EXERCISE INPUT.
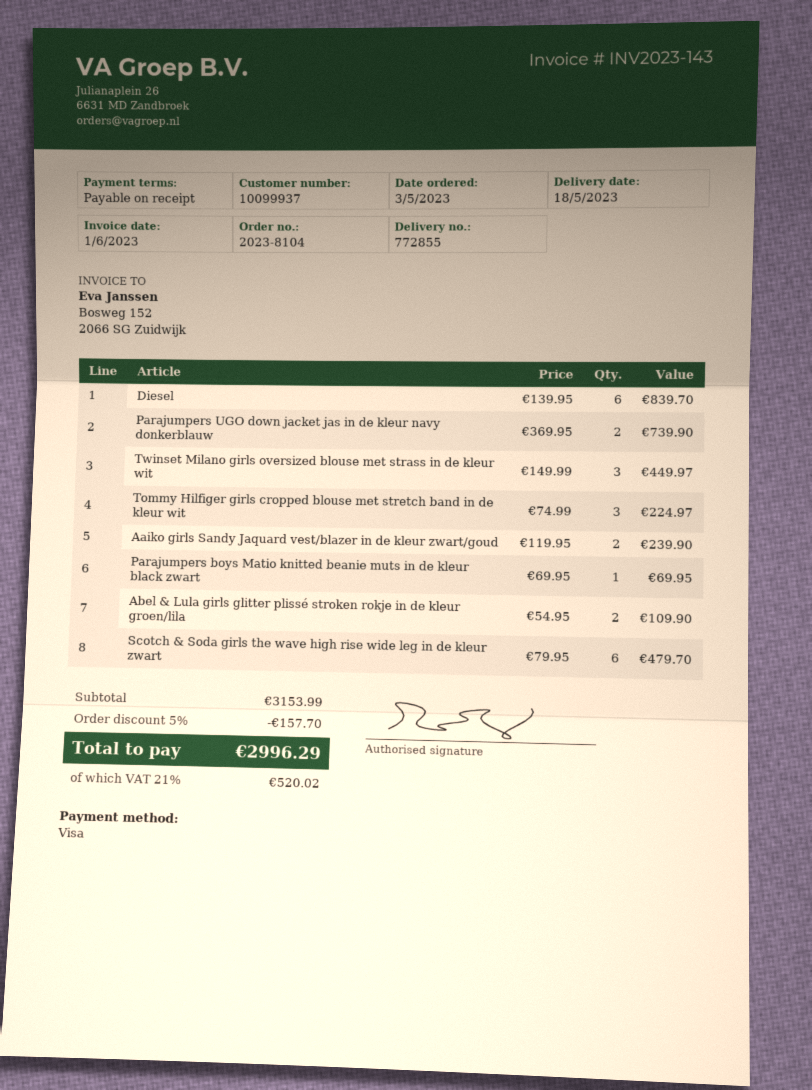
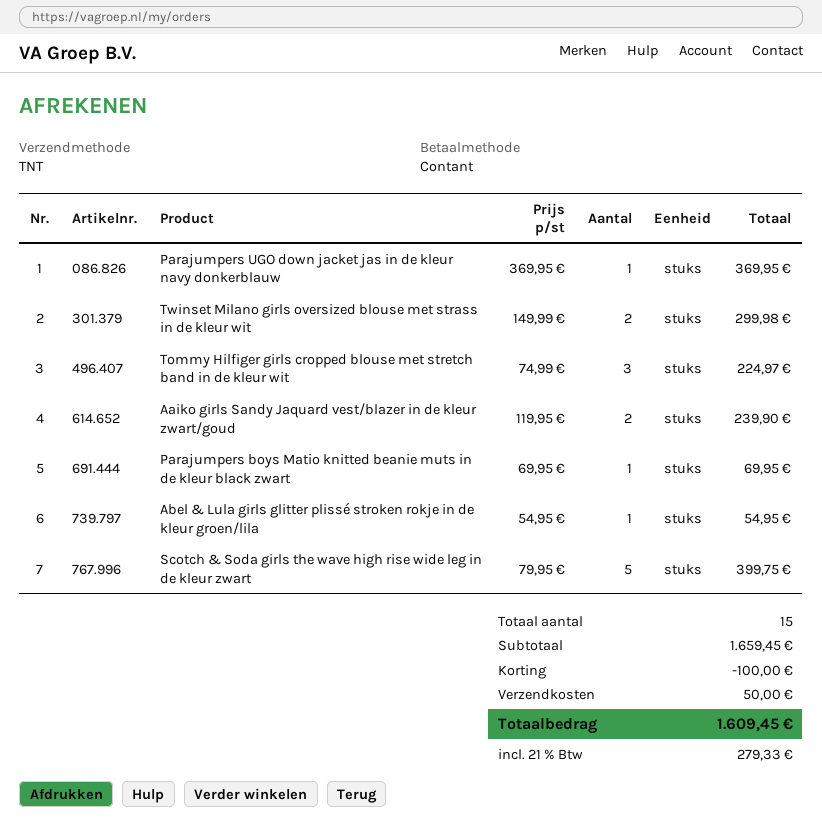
payment method: Visa -> cash
Diesel: 6 x 139.95 = 839.70 -> none
Parajumpers UGO down jacket jas in de kleur navy donkerblauw: 2 x 369.95 = 739.90 -> 1 x 369.95 = 369.95
Twinset Milano girls oversized blouse met strass in de kleur wit: 3 x 149.99 = 449.97 -> 2 x 149.99 = 299.98
Abel & Lula girls glitter plissé stroken rokje in de kleur groen/lila: 2 x 54.95 = 109.90 -> 1 x 54.95 = 54.95
Scotch & Soda girls the wave high rise wide leg in de kleur zwart: 6 x 79.95 = 479.70 -> 5 x 79.95 = 399.75
subtotal: 3153.99 -> 1659.45
discount: 157.70 -> 100.00
shipping: none -> 50.00
tax: 21% = 520.02 -> 21% = 279.33
total: 2996.29 -> 1609.45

WHAT YOU SHOULD DO.
Report only how many lines above include "girls".

WRITTEN ANSWER.
3